Leader of the Opposition in the National Assembly of Lesotho
- Incumbent
- Assumed office 28 October 2022
- Prime Minister: Sam Matekane
- Preceded by: Pakalitha Mosisili

Deputy Prime Minister of Lesotho
- In office 21 May 2020 – 28 October 2022
- Prime Minister: Moeketsi Majoro
- Preceded by: Monyane Moleleki
- Succeeded by: Nthomeng Majara

Minister of Parliamentary Affairs
- In office 21 May 2020 – 28 October 2022
- Prime Minister: Moeketsi Majoro
- Preceded by: Monyane Moleleki
- Succeeded by: Nthomeng Majara

Member of the National Assembly for Qhoali
- Incumbent
- Assumed office 5 June 2012

Personal details
- Born: Mathibeli Edwin Mokhothu 20 March 1977 (age 49) Thaba-Chitja, Ha-Potso, Quthing District, Lesotho
- Party: Democratic Congress
- Alma mater: Lesotho College of Education National University of Lesotho
- Profession: Politician

= Mathibeli Mokhothu =

Deputy Prime Minister of Lesotho from 2020 to 2022

Mathibeli Edwin Mokhothu (born 20 March 1977) is a Mosotho educator and politician who served as the Deputy Prime Minister of the Kingdom of Lesotho, as well as the Minister of Parliamentary Affairs, from 2020 to 2022. A member of the Democratic Congress, he is the party's leader and previous deputy leader. He was formerly the Leader of the Opposition in the National Assembly before the party formed part of a coalition with the All Basotho Convention in May 2020. From 2015 to 2017, he served as the Minister of Gender, Youth, Sports and Recreation. Mokhothu is the MP for the Qhoali No. 68 constituency.

==Early life and education==
Mathibeli Edwin Mokhothu was born on 20 March 1977 in Thaba-Chitja Ha-Potso, Quthing District. His father was a miner. He studied at both the Lesotho College of Education and the National University of Lesotho.

==Political career==
Mokhothu started his political career by joining the Lesotho Congress for Democracy and later joined the Democratic Congress. He was first elected to the National Assembly for the Qhoali No. 68 constituency in the 2012 general election.
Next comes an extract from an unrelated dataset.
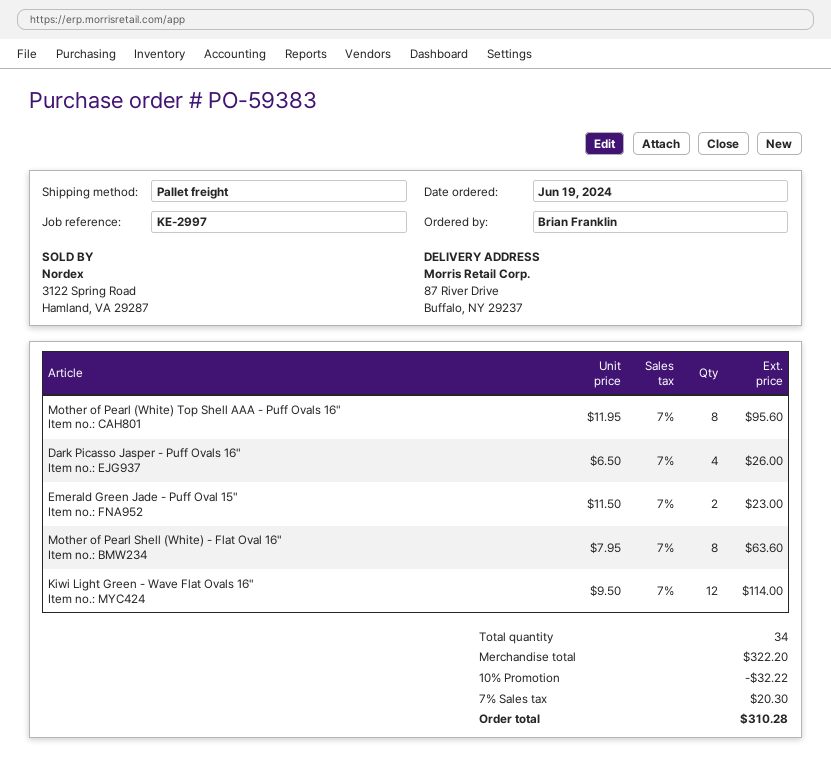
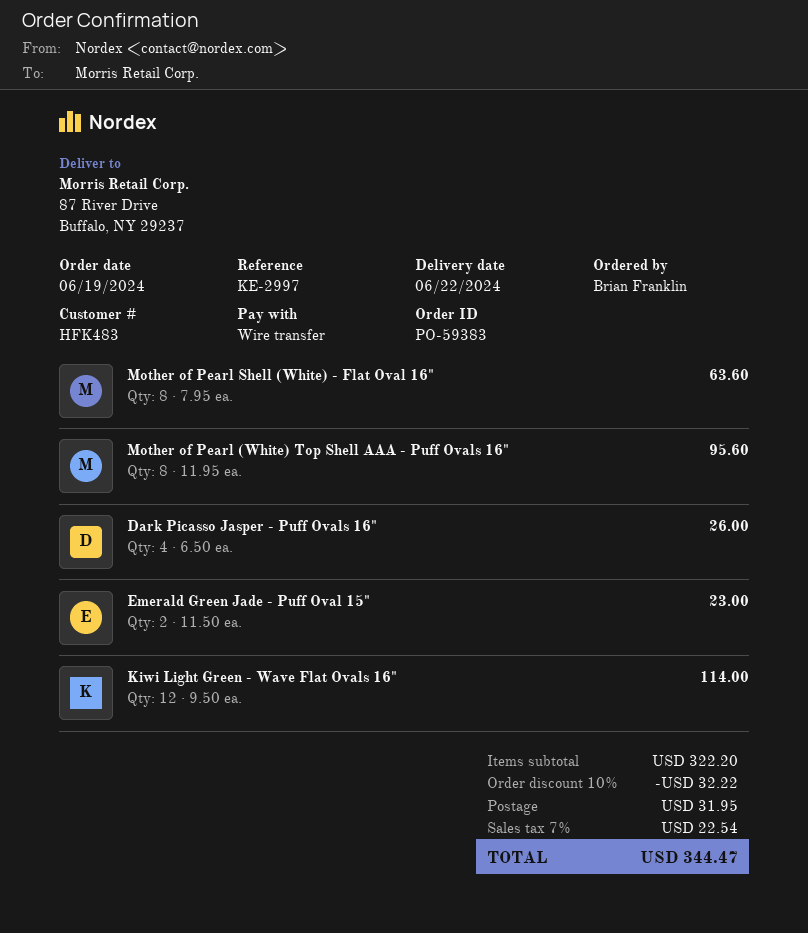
shipping: none -> 31.95
tax: 7% = 20.30 -> 7% = 22.54
total: 310.28 -> 344.47

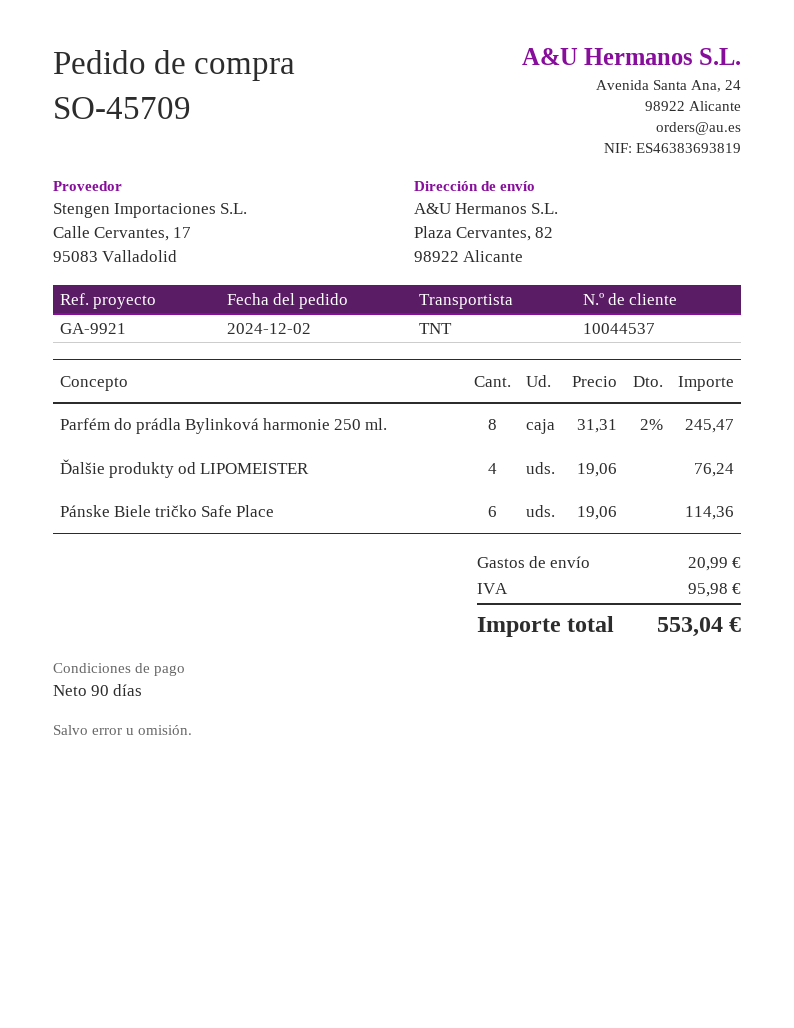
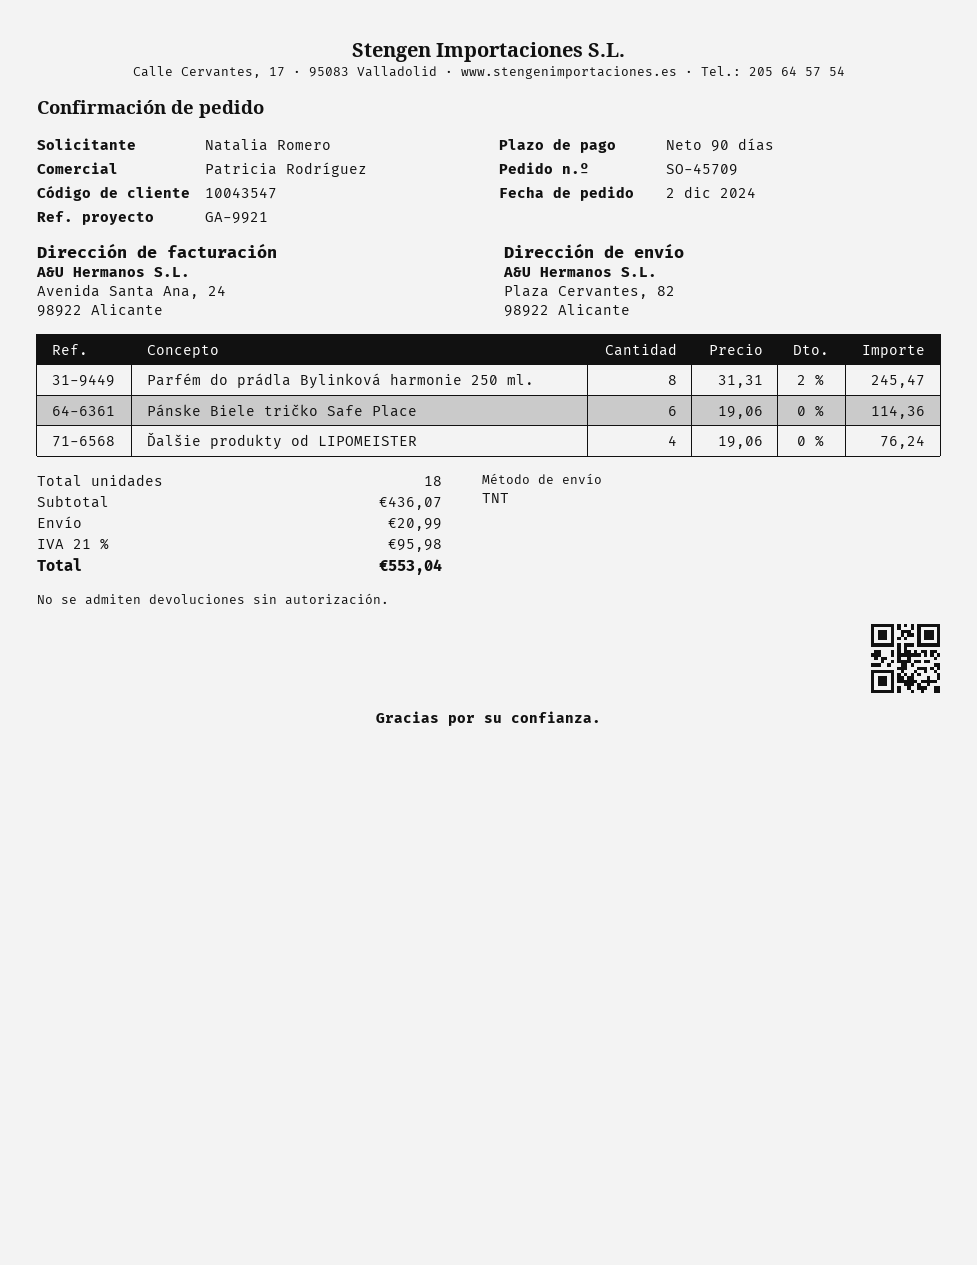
customer number: 10044537 -> 10043547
He was re-elected in the 2015 general election as the Democratic Congress emerged as the largest party without a majority. Democratic Congress leader Pakalitha Mosisili formed a coalition and became Prime Minister again. He appointed Mokhothu as the Minister of Gender, Youth, Sports and Recreation.

Mokhothu became deputy leader of the Democratic Congress in December 2016. The coalition government collapsed in 2017 and a subsequent general election was held. The incumbent government was voted out and succeeded by a coalition led by the All Basotho Convention. Mosisili announced his retirement from politics in November 2018. An elective conference was held in January 2019, in which Mokhothu was elected the leader. He received 1,681 votes versus 84 for his opponent Tlohang Sekhamane. He consequently became the Leader of the Opposition in the National Assembly.

In May 2020, All Basotho Convention leader Tom Thabane resigned as Prime Minister after his coalition partners withdrew their support. Finance minister Moeketsi Majoro was appointed his successor and formed a government that included the Democratic Congress and other parties. Mokhothu was selected as both the Deputy Prime Minister and the Minister of Parliamentary Affairs.